(Records excerpted from a collection)
========================
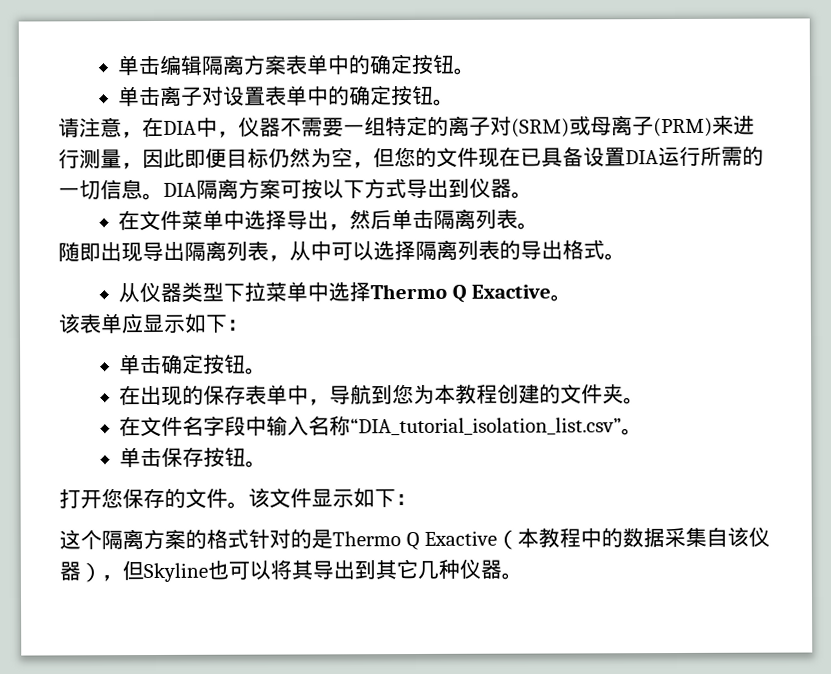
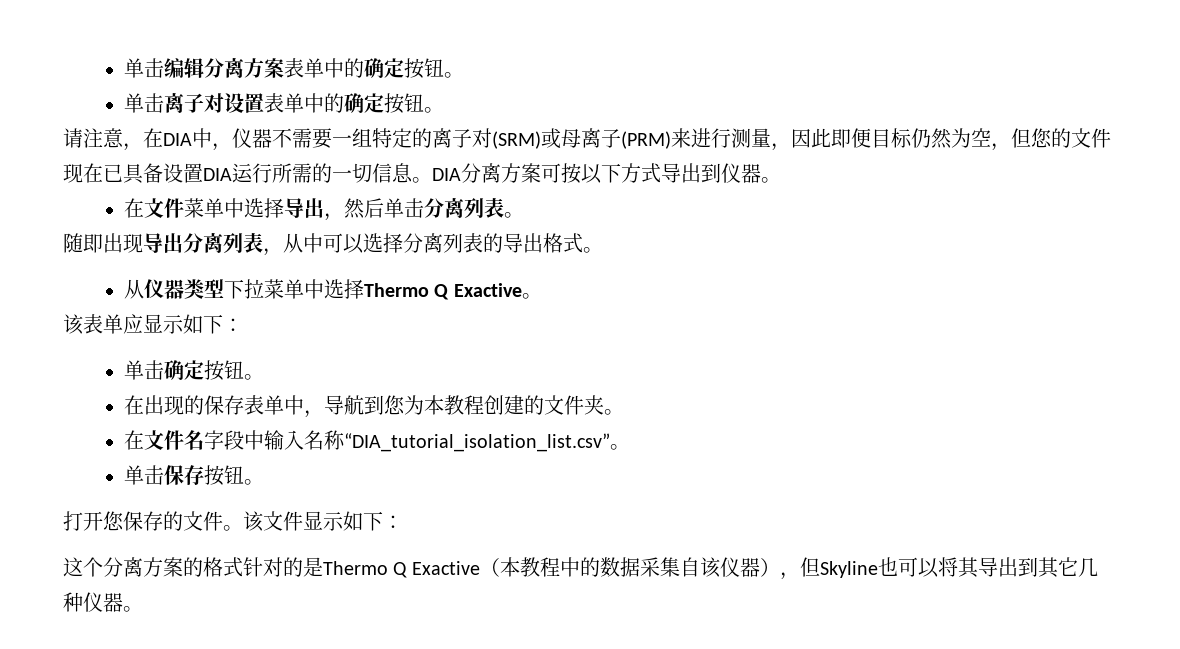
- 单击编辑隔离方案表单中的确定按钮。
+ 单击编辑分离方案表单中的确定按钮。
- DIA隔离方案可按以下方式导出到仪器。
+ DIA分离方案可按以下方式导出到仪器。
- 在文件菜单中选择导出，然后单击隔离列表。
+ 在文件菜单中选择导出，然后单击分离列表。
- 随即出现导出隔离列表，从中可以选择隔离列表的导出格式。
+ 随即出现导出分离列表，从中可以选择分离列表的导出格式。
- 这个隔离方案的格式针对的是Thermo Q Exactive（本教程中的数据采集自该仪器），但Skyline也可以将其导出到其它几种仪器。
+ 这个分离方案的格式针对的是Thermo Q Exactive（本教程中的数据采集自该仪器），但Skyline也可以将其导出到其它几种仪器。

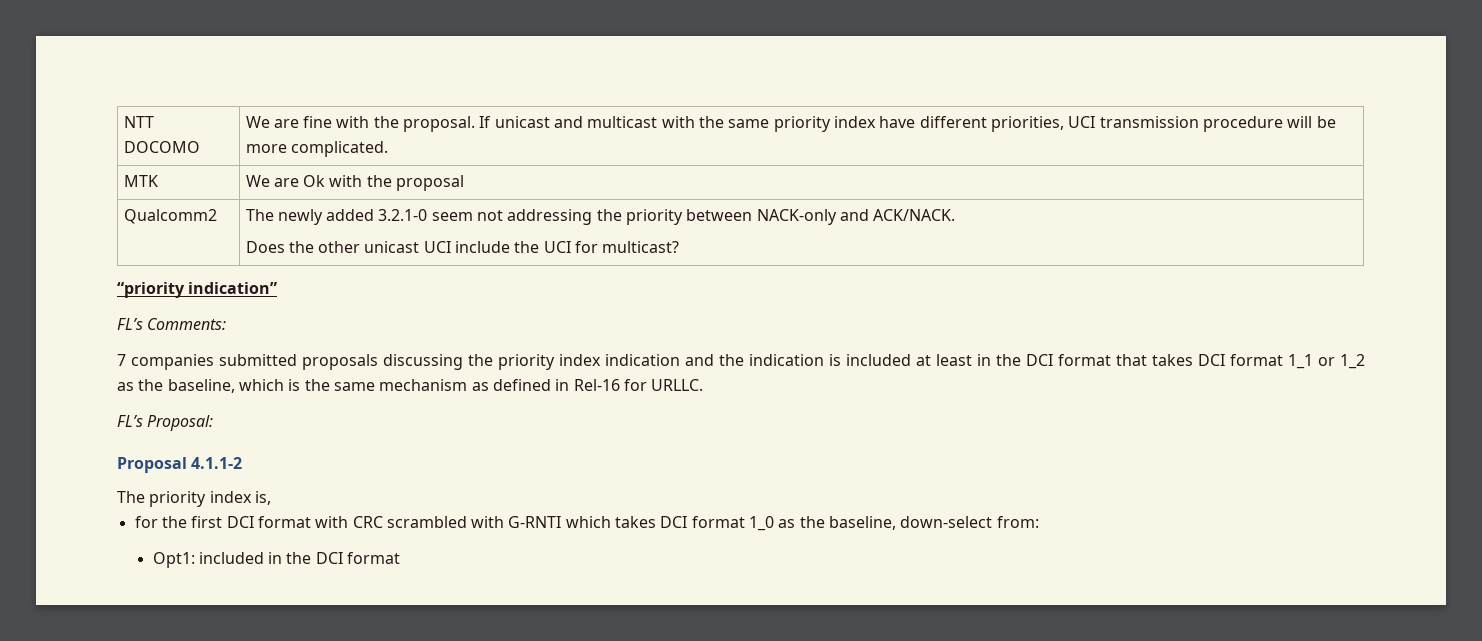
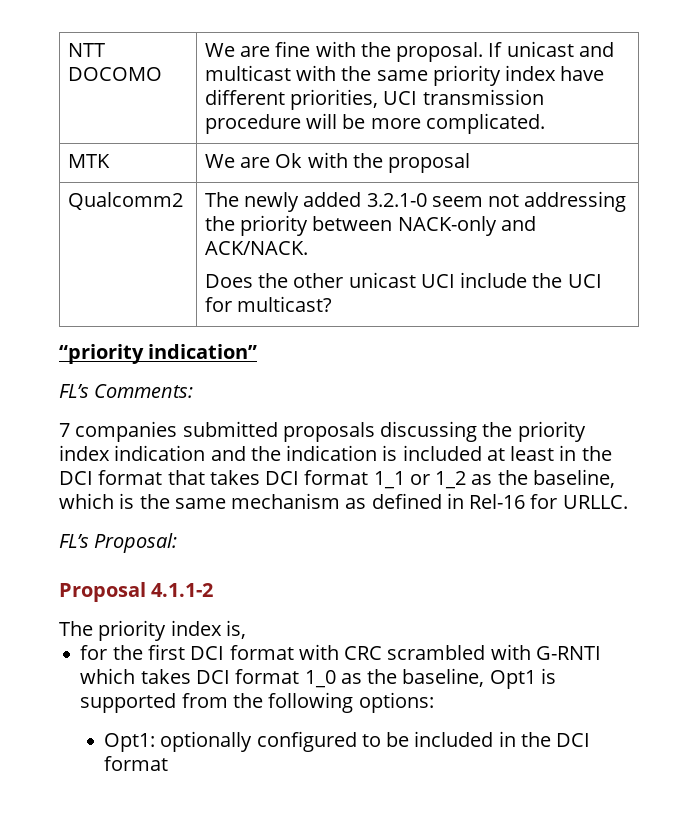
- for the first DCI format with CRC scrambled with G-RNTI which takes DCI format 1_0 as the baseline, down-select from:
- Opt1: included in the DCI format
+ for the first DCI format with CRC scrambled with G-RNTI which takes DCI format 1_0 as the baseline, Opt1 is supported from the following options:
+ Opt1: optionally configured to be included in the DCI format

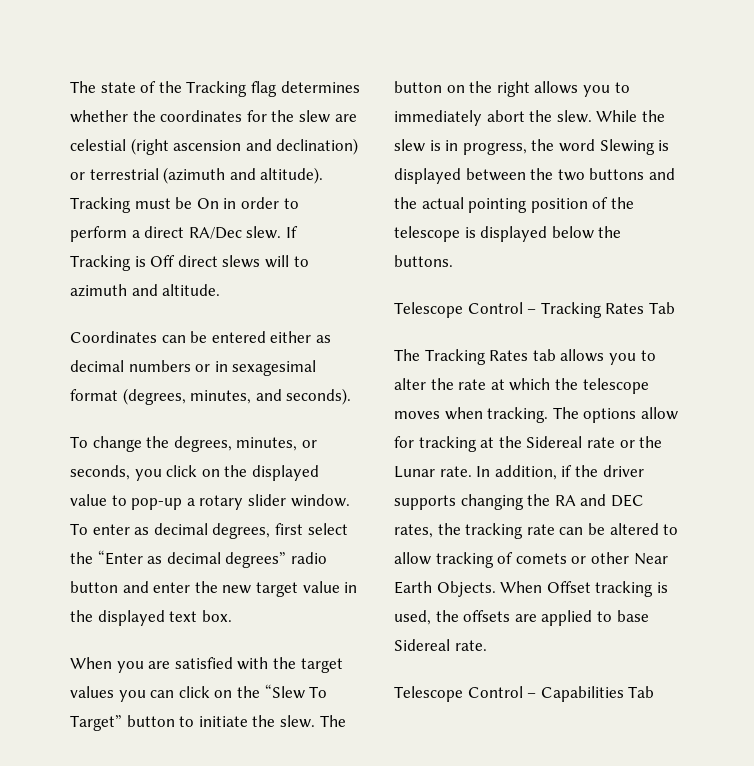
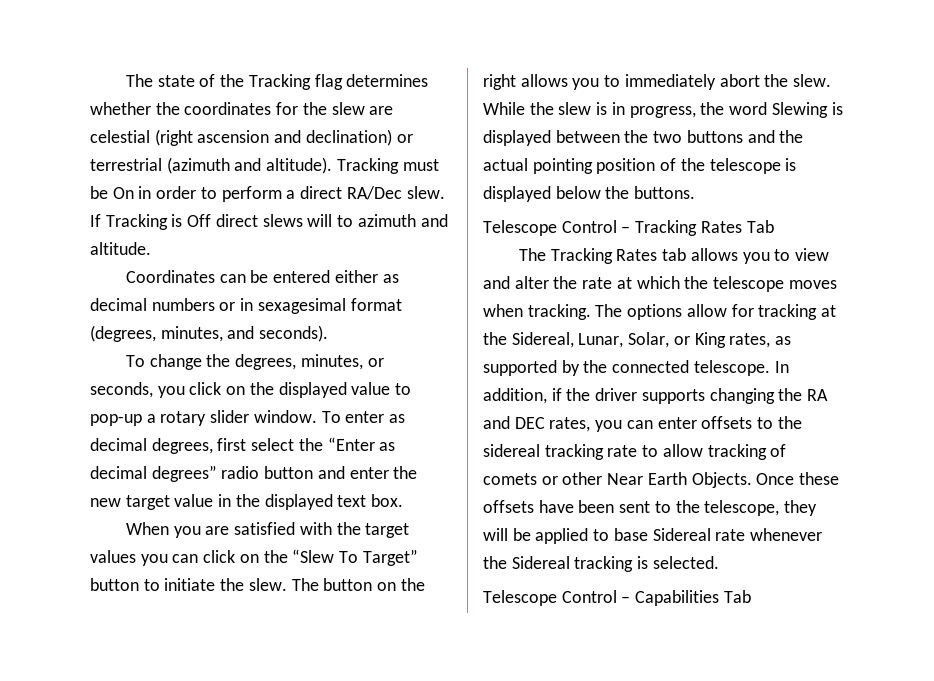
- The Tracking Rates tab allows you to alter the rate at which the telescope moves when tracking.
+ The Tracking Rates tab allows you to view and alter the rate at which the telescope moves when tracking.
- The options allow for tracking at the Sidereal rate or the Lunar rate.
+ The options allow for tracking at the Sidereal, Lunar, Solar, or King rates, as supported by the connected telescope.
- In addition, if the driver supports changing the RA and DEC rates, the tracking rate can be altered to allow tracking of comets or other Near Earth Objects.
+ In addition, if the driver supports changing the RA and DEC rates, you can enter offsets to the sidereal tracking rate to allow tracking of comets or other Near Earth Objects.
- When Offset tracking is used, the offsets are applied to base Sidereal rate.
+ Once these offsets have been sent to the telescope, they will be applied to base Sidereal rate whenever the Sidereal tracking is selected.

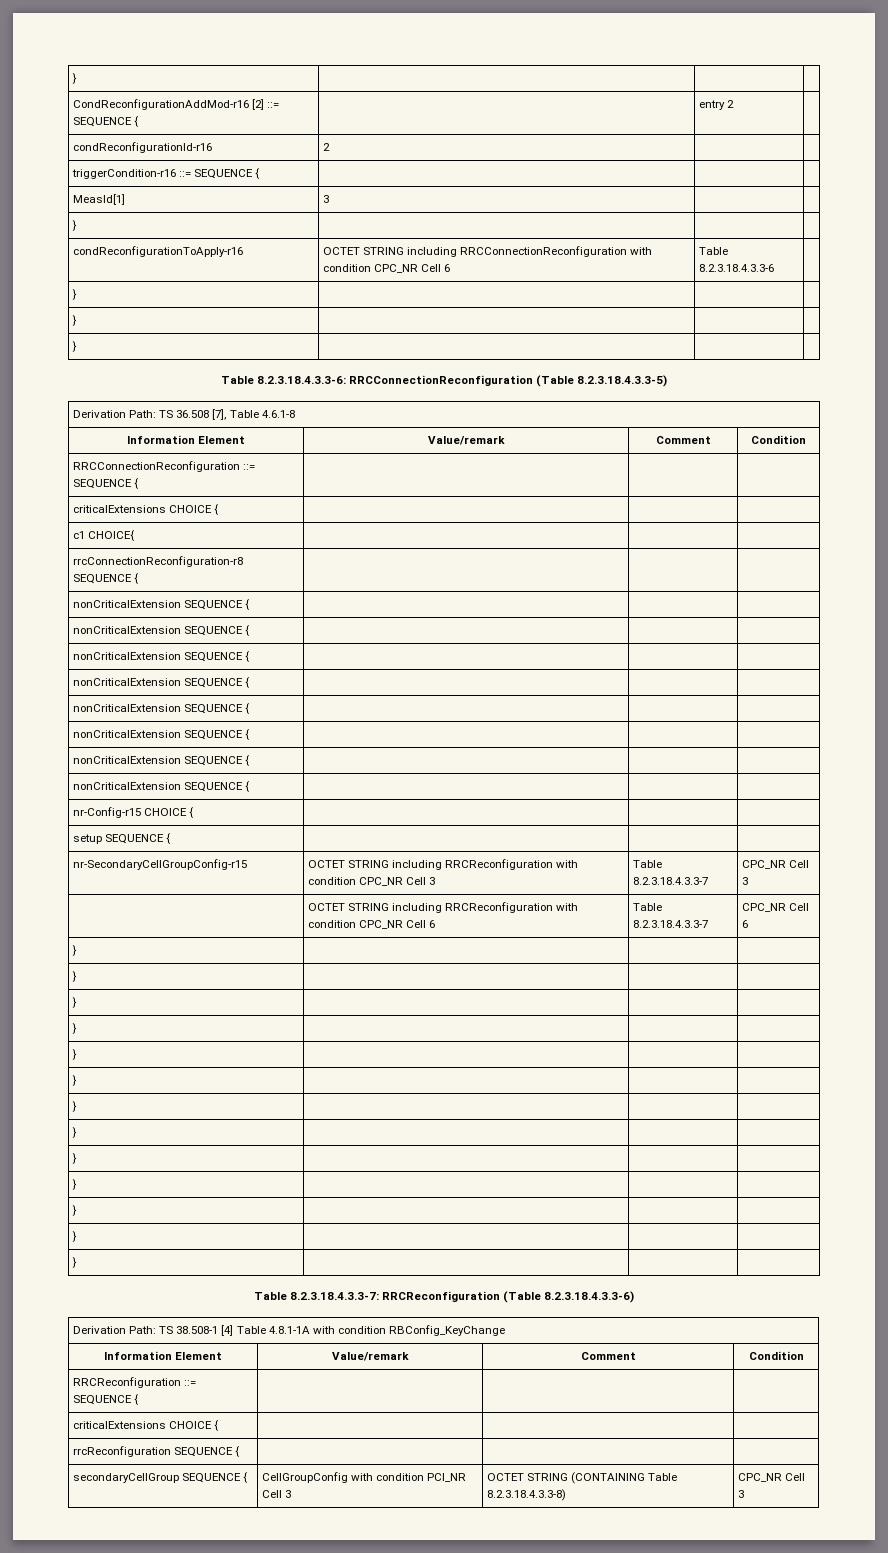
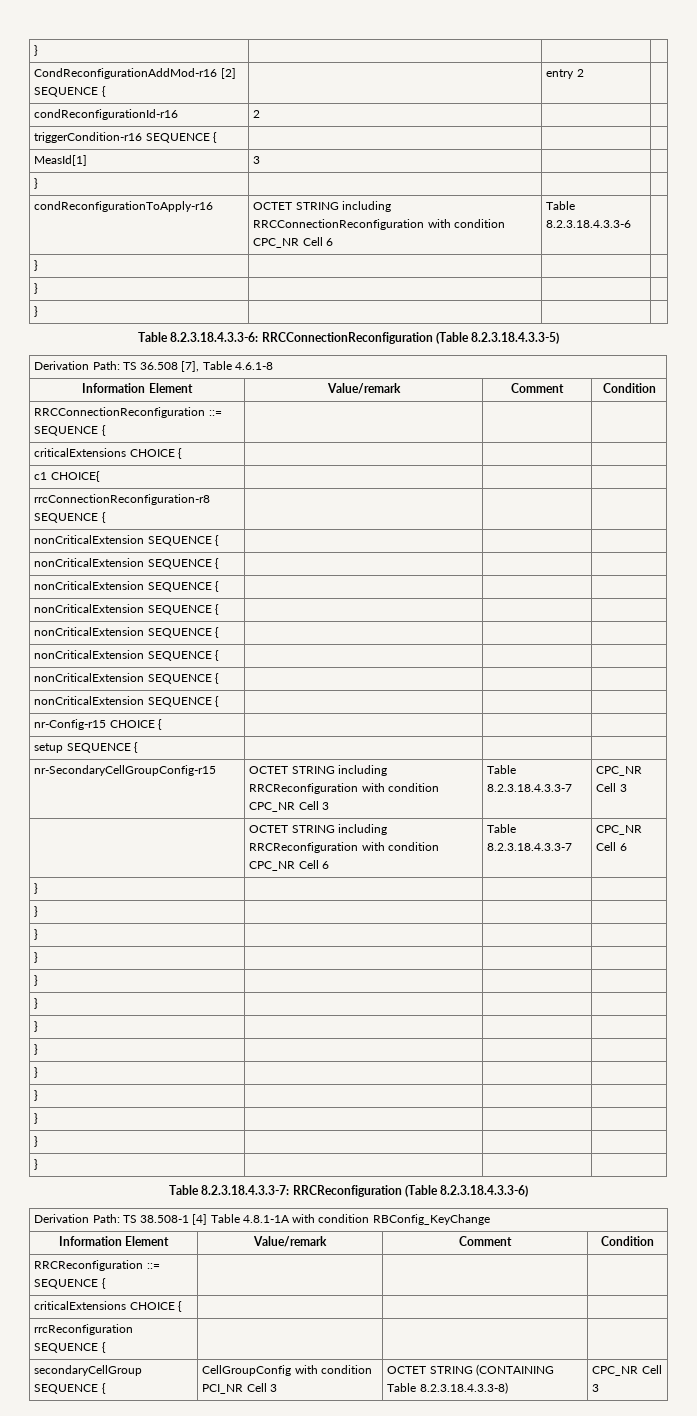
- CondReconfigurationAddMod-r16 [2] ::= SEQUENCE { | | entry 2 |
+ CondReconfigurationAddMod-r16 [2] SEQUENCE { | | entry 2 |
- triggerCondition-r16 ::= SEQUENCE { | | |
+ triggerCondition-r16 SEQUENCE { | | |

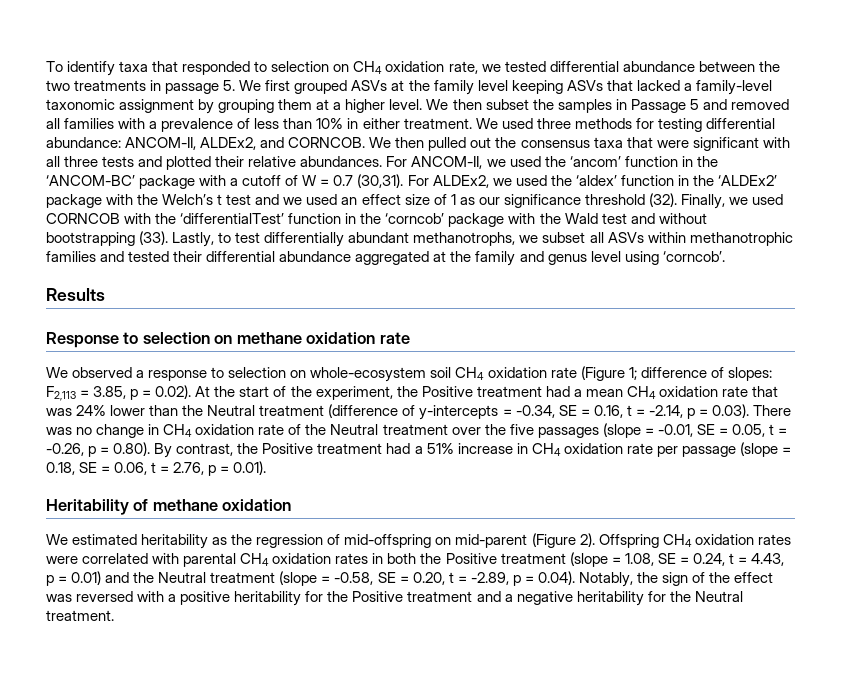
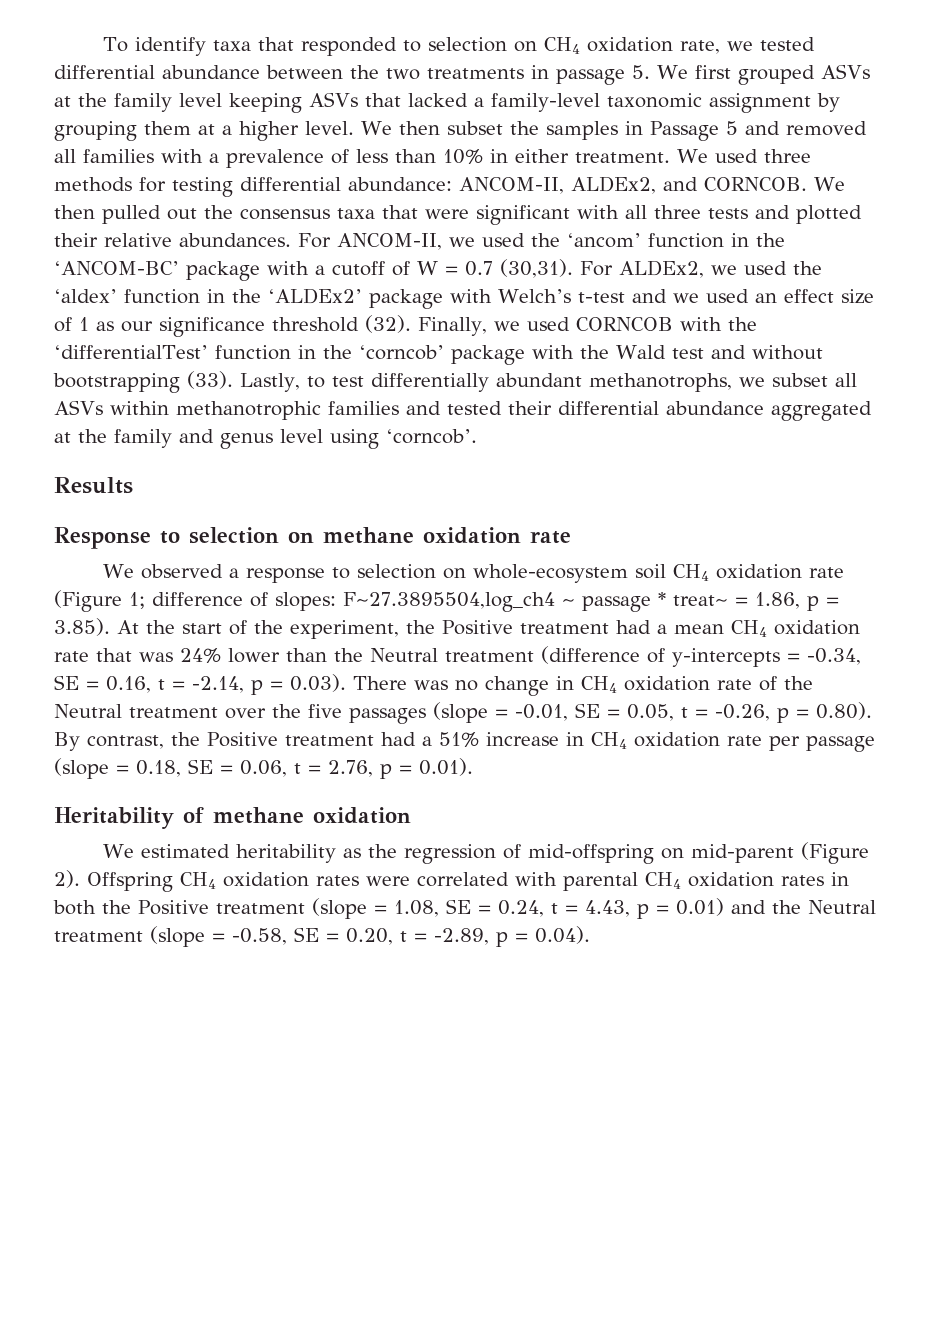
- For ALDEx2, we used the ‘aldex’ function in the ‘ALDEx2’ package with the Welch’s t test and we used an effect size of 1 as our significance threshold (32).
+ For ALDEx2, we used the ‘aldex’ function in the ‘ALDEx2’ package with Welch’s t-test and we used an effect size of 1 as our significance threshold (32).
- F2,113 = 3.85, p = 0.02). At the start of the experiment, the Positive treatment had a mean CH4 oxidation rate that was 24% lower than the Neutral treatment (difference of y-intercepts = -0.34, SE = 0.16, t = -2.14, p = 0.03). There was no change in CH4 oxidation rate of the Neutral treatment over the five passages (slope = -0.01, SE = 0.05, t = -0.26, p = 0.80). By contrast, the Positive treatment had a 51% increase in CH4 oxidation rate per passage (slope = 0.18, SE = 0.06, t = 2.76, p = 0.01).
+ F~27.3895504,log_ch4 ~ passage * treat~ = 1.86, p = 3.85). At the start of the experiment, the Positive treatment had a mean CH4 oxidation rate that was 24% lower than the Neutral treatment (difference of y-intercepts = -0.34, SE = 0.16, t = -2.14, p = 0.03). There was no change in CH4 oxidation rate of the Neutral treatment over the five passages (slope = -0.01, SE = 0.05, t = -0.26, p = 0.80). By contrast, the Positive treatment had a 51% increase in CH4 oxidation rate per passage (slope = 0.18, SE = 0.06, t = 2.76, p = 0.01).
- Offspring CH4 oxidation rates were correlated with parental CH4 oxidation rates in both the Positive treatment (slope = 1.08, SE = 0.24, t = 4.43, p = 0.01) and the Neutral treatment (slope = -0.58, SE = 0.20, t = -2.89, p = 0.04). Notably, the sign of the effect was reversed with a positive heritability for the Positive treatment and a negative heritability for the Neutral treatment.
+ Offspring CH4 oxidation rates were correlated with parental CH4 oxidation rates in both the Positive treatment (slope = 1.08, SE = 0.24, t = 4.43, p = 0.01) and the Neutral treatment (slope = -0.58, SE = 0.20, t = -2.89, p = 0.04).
========================
[What is expected]
Find all lines in the records that hold the word "RNTI". Copy them.

[Worked solution]
- for the first DCI format with CRC scrambled with G-RNTI which takes DCI format 1_0 as the baseline, down-select from:
+ for the first DCI format with CRC scrambled with G-RNTI which takes DCI format 1_0 as the baseline, Opt1 is supported from the following options:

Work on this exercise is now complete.